Pull out every line below holding the word "subtotal".

[Version comparison data]
--
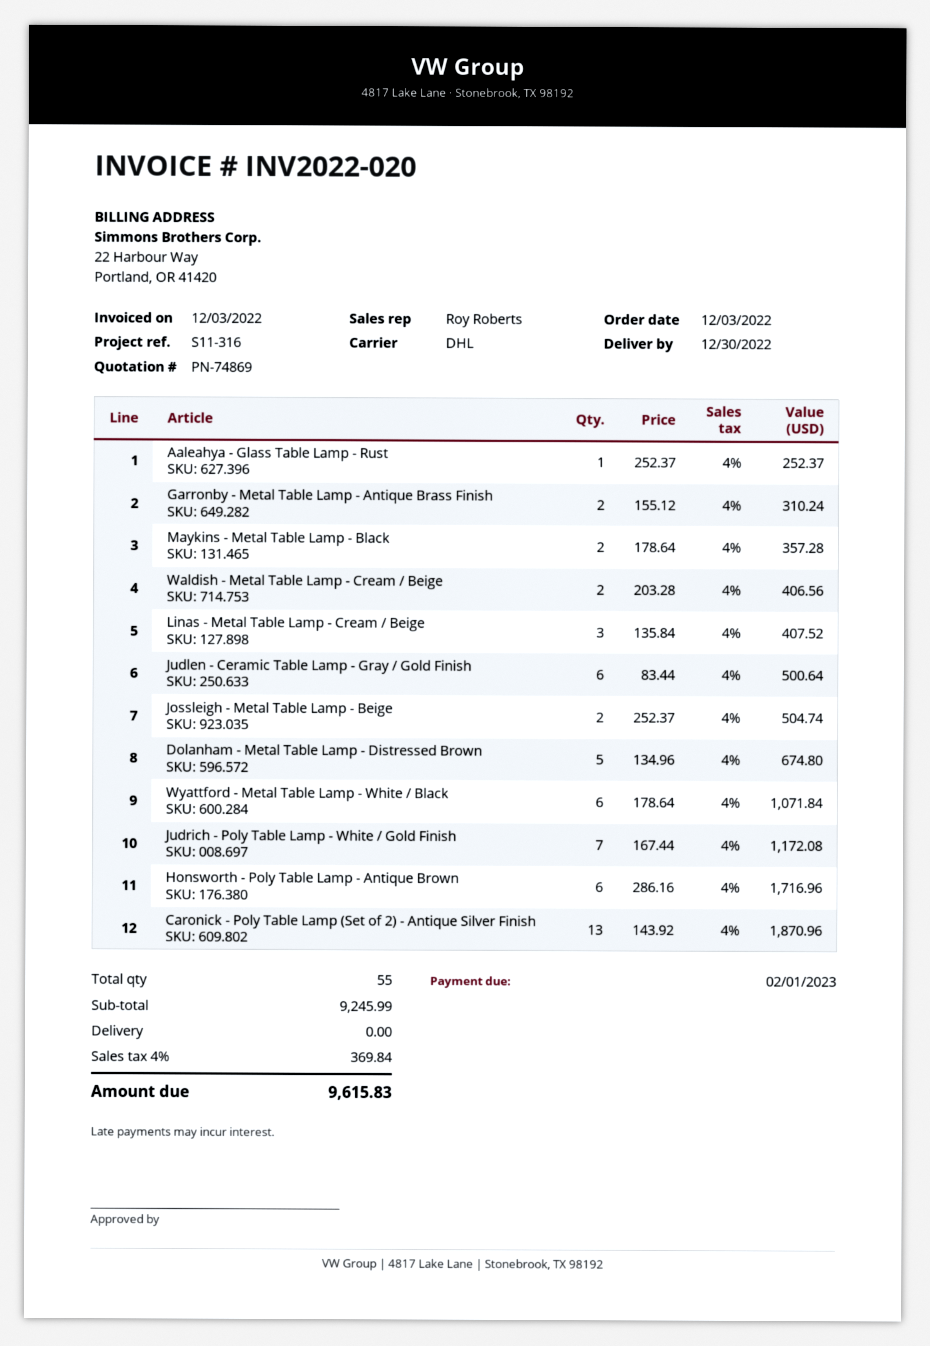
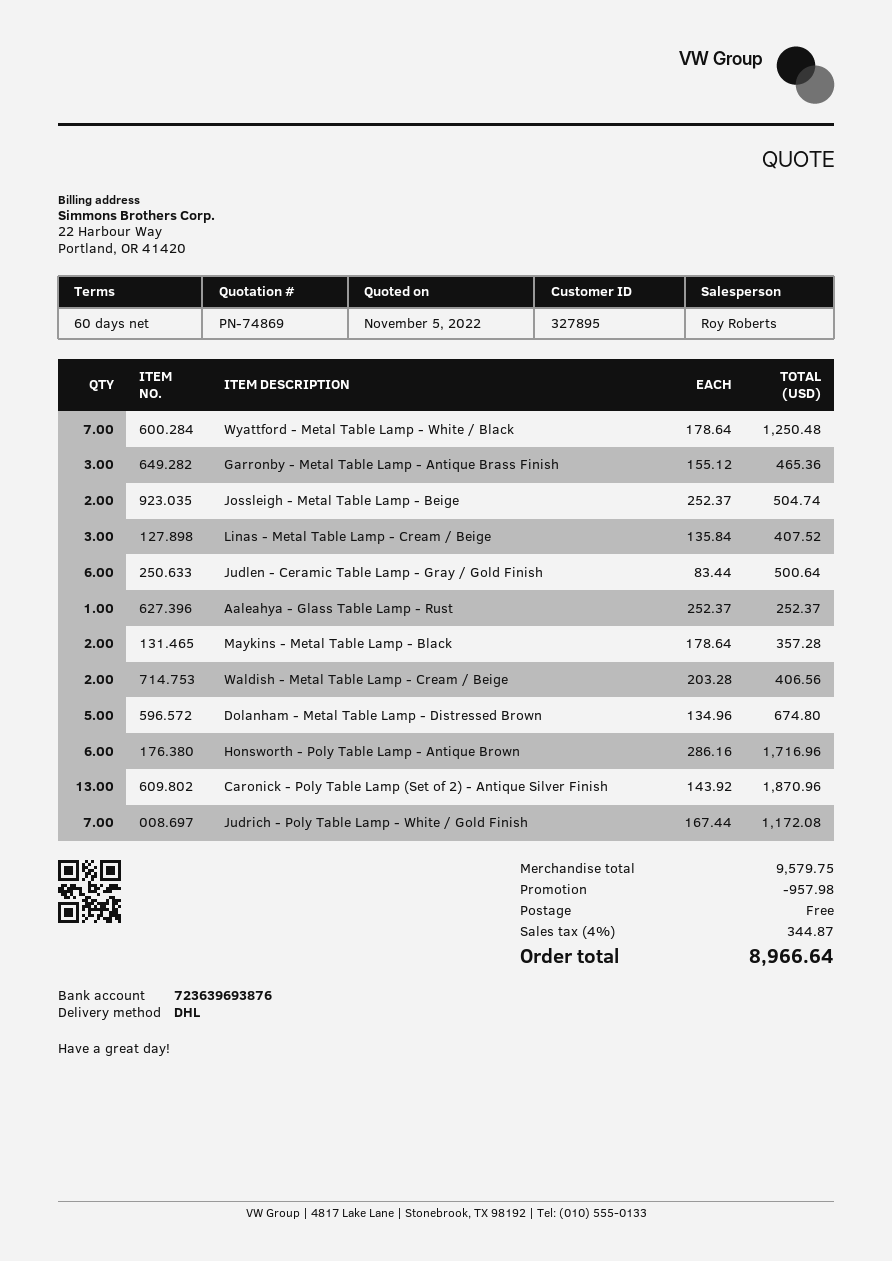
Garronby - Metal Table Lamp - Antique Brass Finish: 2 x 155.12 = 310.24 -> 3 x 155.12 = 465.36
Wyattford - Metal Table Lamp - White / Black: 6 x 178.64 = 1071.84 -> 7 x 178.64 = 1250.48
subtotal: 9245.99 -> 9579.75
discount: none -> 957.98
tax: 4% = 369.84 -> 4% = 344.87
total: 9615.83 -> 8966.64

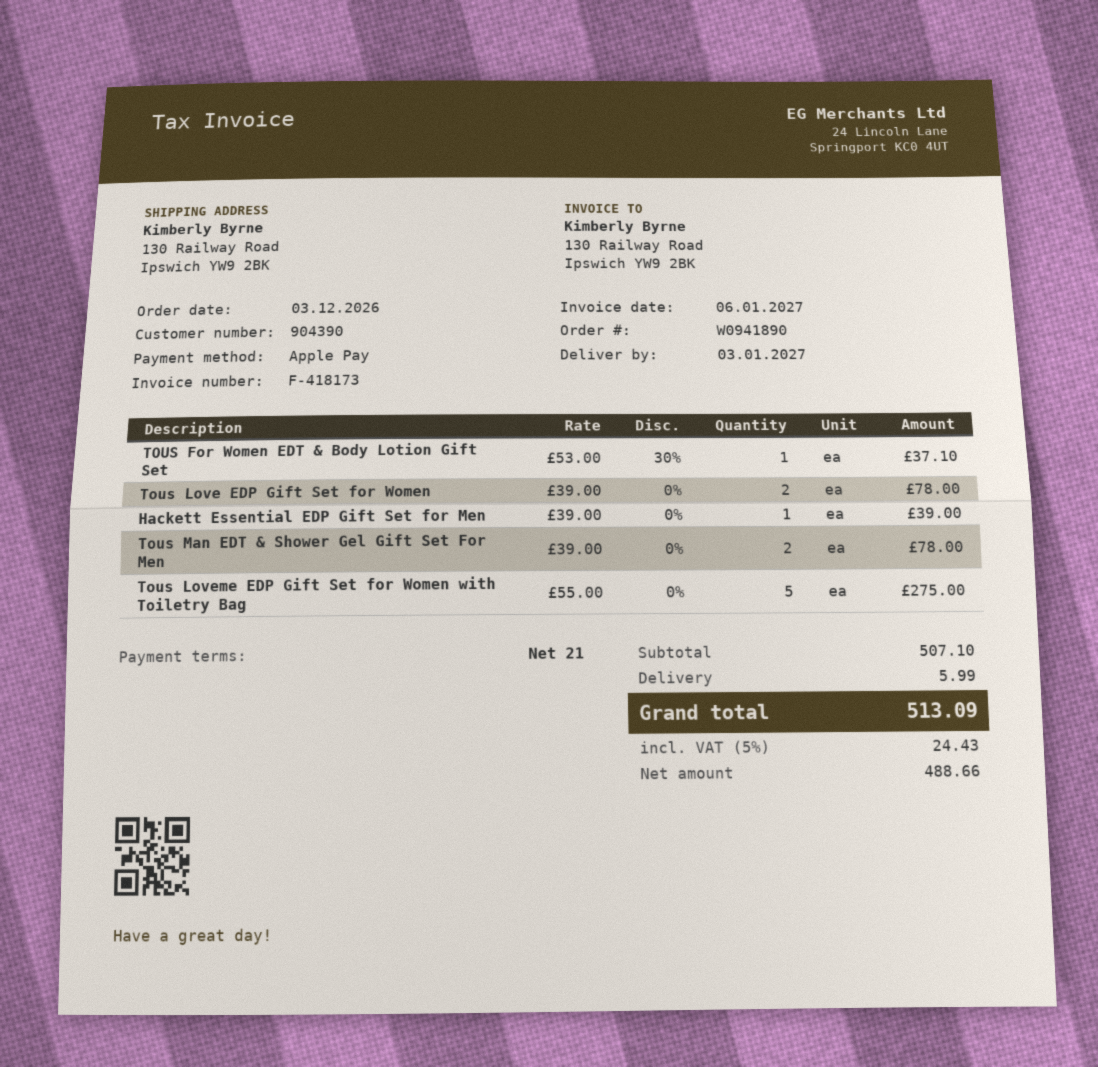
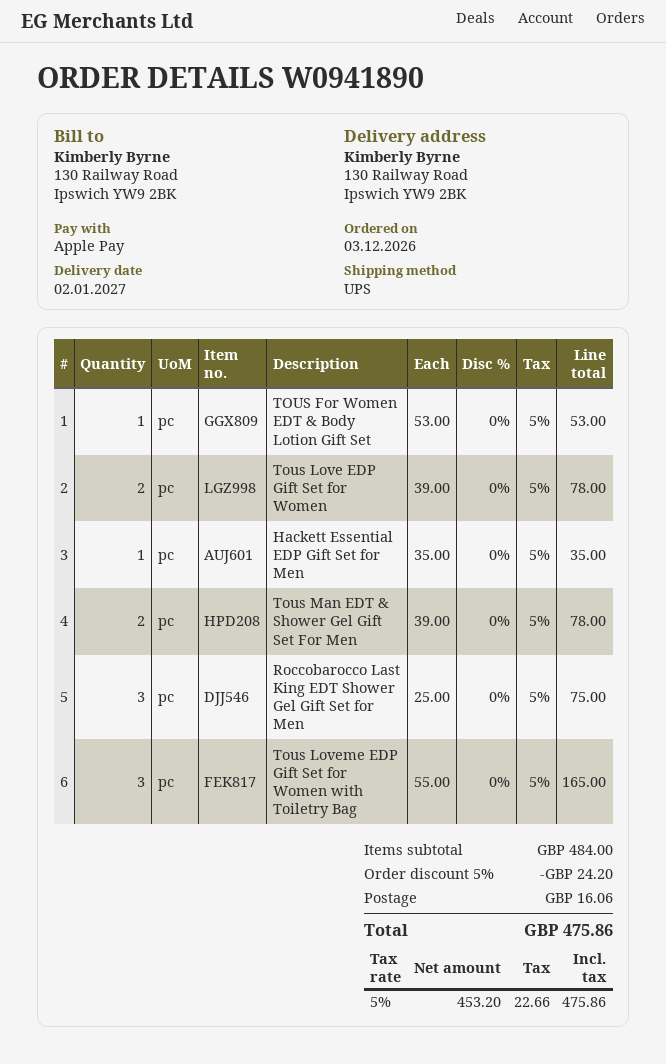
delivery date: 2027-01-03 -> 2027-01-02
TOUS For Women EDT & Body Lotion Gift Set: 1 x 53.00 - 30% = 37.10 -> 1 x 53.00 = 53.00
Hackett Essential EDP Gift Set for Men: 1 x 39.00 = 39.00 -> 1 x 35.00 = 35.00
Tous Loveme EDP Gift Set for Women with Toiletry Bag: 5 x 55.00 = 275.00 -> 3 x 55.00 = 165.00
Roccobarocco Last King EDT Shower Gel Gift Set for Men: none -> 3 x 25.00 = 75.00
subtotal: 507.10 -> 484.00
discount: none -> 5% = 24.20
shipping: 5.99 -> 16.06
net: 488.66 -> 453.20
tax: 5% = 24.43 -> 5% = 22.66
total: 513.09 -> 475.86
--
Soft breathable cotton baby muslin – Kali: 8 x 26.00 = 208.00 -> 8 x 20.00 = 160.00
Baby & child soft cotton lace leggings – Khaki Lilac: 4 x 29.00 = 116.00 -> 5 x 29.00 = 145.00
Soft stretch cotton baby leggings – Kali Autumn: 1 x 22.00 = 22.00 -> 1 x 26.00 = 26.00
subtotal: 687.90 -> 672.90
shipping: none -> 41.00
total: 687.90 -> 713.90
--
RESPONSE TO THE EXERCISE
subtotal: 9245.99 -> 9579.75
subtotal: 507.10 -> 484.00
subtotal: 687.90 -> 672.90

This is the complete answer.